Alright everyone, how about we try to hash out personal responsibility vs. victim blaming.

I think we all know that drinking makes sexual assault more likely.

Meanwhile, the message has gotten out, and male sexual aggressors appear to be deliberately targeting drunk women. (I used these genders because the sample sizes of m-m, f-m, and f-f sexual aggression were all too small to measure in the study.)

The message has gotten out to women too, and moderately drunk women, whilst they do have diminished capacity, are just as likely as sober women to be able to detect bad intentions on another person's part due to hypervigilance (women who believe they're drunk but are actually not are best at it though.)

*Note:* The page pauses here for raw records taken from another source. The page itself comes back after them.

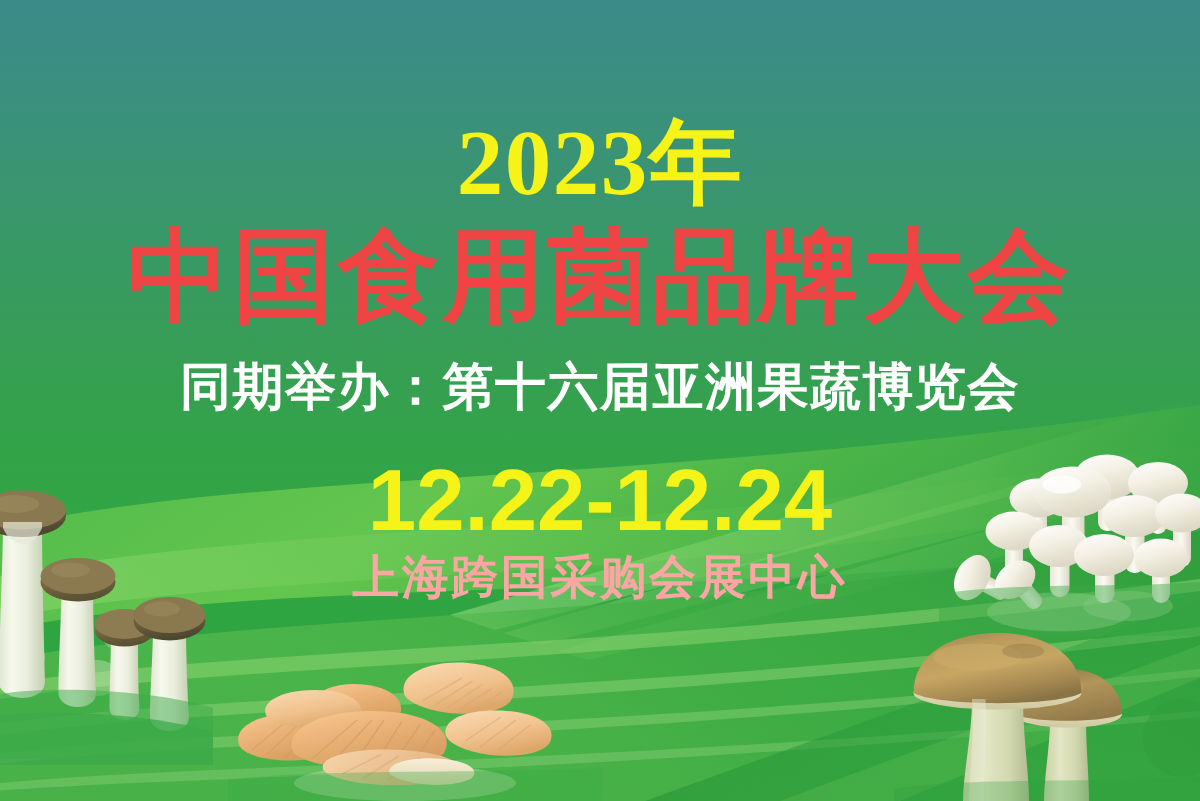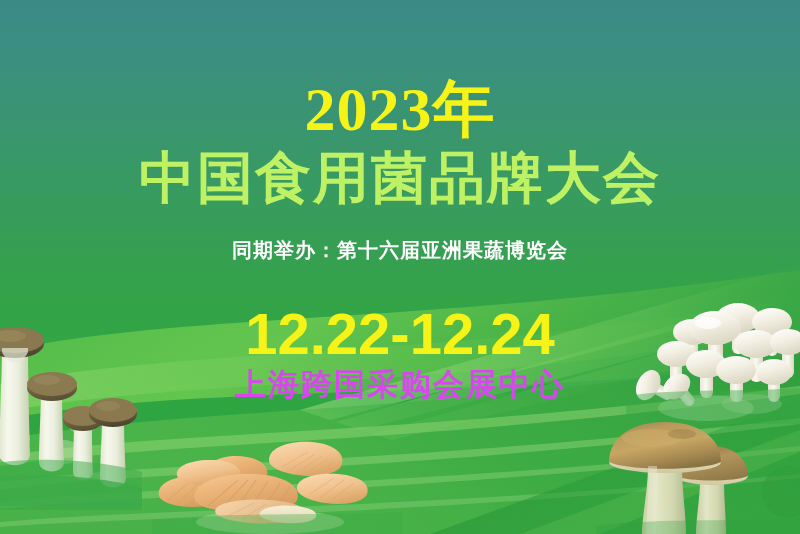--- a/index.html
+++ b/index.html
@@ -42,52 +42,52 @@
     font-weight:bold;
     font-size:62px;
     line-height:1;
     color:#f6f319;
     letter-spacing:1px;
   }
   .maintitle{
     position:absolute;left:0;right:0;top:150px;
     font-family:"Liberation Serif", serif;
     font-weight:bold;
-    font-size:56px;
+    font-size:68px;
     line-height:1;
-    color:#bef264;
+    color:#ef4444;
     letter-spacing:2px;
     white-space:nowrap;
   }
   .subtitle{
     position:absolute;left:0;right:0;top:238px;
     font-family:"Liberation Sans", sans-serif;
     font-weight:bold;
-    font-size:20px;
+    font-size:34px;
     line-height:1.2;
     color:#ffffff;
     letter-spacing:1px;
   }
   .dates{
     position:absolute;left:0;right:0;top:305px;
     font-family:"Liberation Sans", sans-serif;
     font-weight:bold;
     font-size:58px;
     line-height:1;
     color:#f6f319;
     letter-spacing:0px;
     text-align:center;
   }
   .venue{
     position:absolute;left:0;right:0;top:369px;
     font-family:"Liberation Sans", sans-serif;
     font-weight:bold;
     font-size:31px;
     line-height:1;
-    color:#d946ef;
+    color:#fca5a5;
     letter-spacing:2px;
   }
 
   
   .art{position:absolute;inset:0;pointer-events:none;}
   .art svg{position:absolute;display:block;}
   #art-left{left:-8px;top:296px;}
   #art-beech{left:626px;top:292px;}
   #art-oyster{left:152px;top:420px;}
   #art-porcini{left:596px;top:418px;}

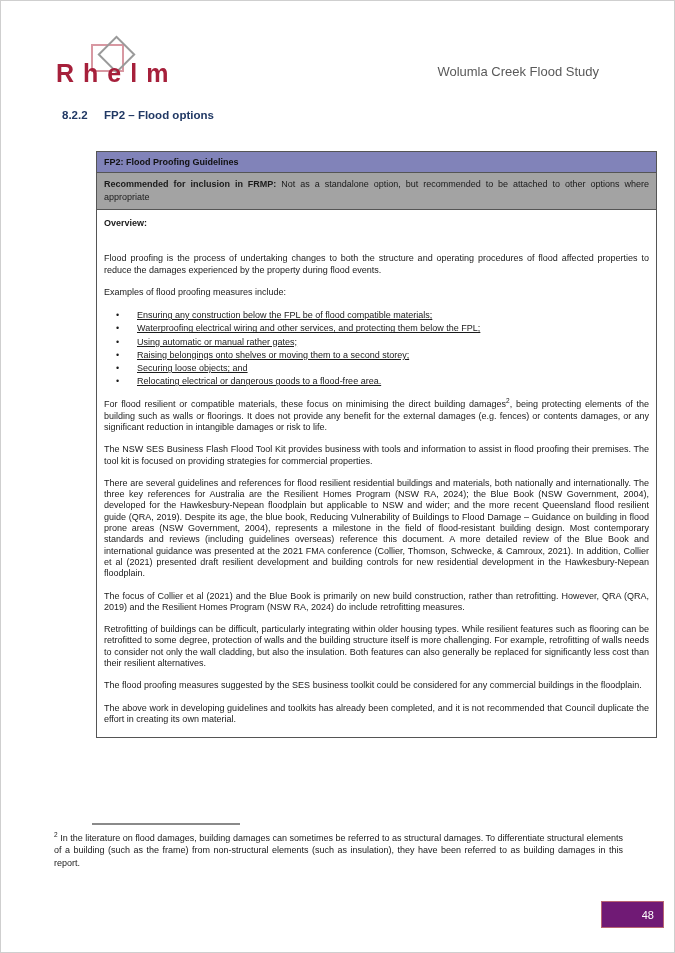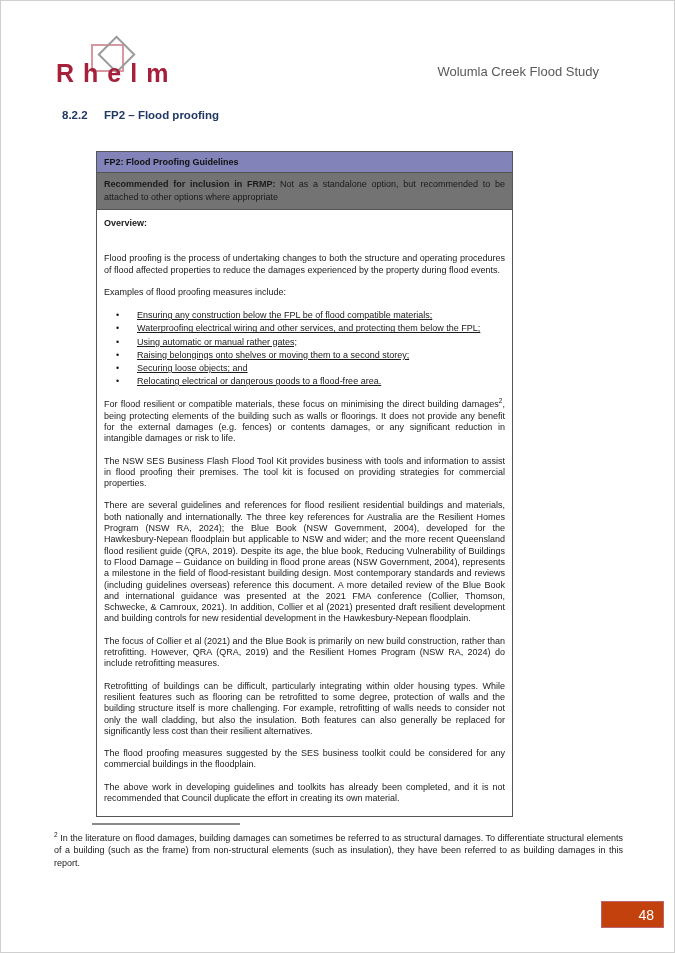--- a/index.html
+++ b/index.html
@@ -31,51 +31,51 @@
 
   
   .section-heading {
     position:absolute; left:53px; top:108px; display:flex;
     font-size:11.5px; font-weight:700; color:#203864;
   }
   .section-number { width:50px;padding-left:8px; }
 
   
   .gtable {
-    position:absolute; left:95px; top:150px; width:417px;
+    position:absolute; left:95px; top:150px; width:561px;
     border:1px solid #555555; font-size:9px;
   }
   .gtable-title {
     background:#8183b9; border-bottom:1px solid #555555;
     padding:4px 7px 4px; font-weight:700; line-height:12px; color:#111111;
   }
   .gtable-rec {
-    background:#737373; border-bottom:1px solid #555555;
+    background:#a3a3a3; border-bottom:1px solid #555555;
     padding:5px 7px 6px; line-height:12.5px; text-align:justify;
   }
   .gtable-body { background:#ffffff; padding:8px 7px 1px; line-height:11.3px; }
   .gtable-body p { text-align:justify; margin:0 0 11px; }
   .ov-label { font-weight:700; margin-bottom:24px; }
   .bullets { margin:0 0 11px; }
   .bullet-row { display:flex; line-height:13.2px; }
   .bullet-glyph { flex:none; margin-left:12px; width:8px; }
   .bullet-text { margin-left:13px;text-decoration:underline; }
   sup.fn { font-size:6.5px; vertical-align:super; line-height:0; }
 
   
   .footnote { position:absolute; left:53px; top:822px; width:569px; font-size:9px; }
   .footnote-rule { width:148px; height:2px; background:#8a8a8a; margin-left:38px; margin-bottom:7px; }
   .footnote-text { text-align:justify; line-height:12.3px; }
 
   
   .page-num {
     position:absolute; left:600px; top:900px; width:63px; height:27px;
-    background:#c2410c; border:1px solid #b96672;
+    background:#701a75; border:1px solid #b96672;
     display:flex; align-items:center; justify-content:flex-end;
-    padding-right:9px; color:#ffffff; font-size:14px;
+    padding-right:9px; color:#ffffff; font-size:11px;
   }
 </style>
 </head>
 <body>
 
 <div class="page">
 
   <div class="logo">
     <div class="logo-square-pink"></div>
     <div class="logo-diamond-gray"></div>
@@ -84,21 +84,21 @@
       <span>h</span>
       <span>e</span>
       <span>l</span>
       <span>m</span>
     </div>
   </div>
   <div class="doc-title">Wolumla Creek Flood Study</div>
 
   <div class="section-heading">
     <span class="section-number">8.2.2</span>
-    <span>FP2 – Flood proofing</span>
+    <span>FP2 – Flood options</span>
   </div>
 
   <div class="gtable">
     <div class="gtable-title">FP2: Flood Proofing Guidelines</div>
 
     <div class="gtable-rec">
       <b>Recommended for inclusion in FRMP:</b><span> Not as a standalone option, but recommended to be attached to other options where appropriate</span>
     </div>
 
     <div class="gtable-body">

So in the end, we may have situation that's actually close to the clothing situation. If you go to the middle east as a woman and are not wearing a burqa/hijab (depending where you are) you are much more likely to get sexually assaulted. But it's not because men are animals that can't control themselves when exposed to sexy hair; we know that isn't true. It's because there's a cultural belief that exposing your hair means you're easier or more receptive to sexual advances, and also maybe that it's your fault because you aren't following the "rules".

And in the U.S., we also have the cultural belief that drinking leads to sexual assault, which it does. But, it's partially because we have a cultural belief that drunk women are more receptive to sexual advances (and also that drunk women are easier to sexually assault). Of course part of that is true, but I really don't think that as a culture it helps to hammer that home.

To give a personal example, I personally become less sexually receptive when drunk. If I am drunk, I do not want to have sex (because, like many men, when drunk I have trouble "getting it up" i.e. becoming aroused.) If any men have ever given me alcohol to try to get me to have sex with them, they were barking up the wrong try, as whilst drunk I have occasionally successfully fought off unwanted advances (whereas when I was sober I probably would have been up for it.) I also see various advice in redpill areas and the like advocating getting women at least slightly drunk to improve your chances of sexual congress.

If the message was something positive like, "sex is better when you're sober" or something like that, I could really get behind that. I have personally never had good sex when me or the other person was drunk.

So in the end I'm not sure that we should have a public health message that drinking leads to sexual assault, when there are so many other good reasons to avoid getting passed out drunk like, I don't know, dying of alcohol poisoning and having a really bad hangover. It's possible it might make women hypervigilent in avoiding being drunk in the presence of men. It also might just paint a target on drunk women's backs like "hey! I am more receptive to sexual advances and/or easier to assault". Without data it's hard to know either way.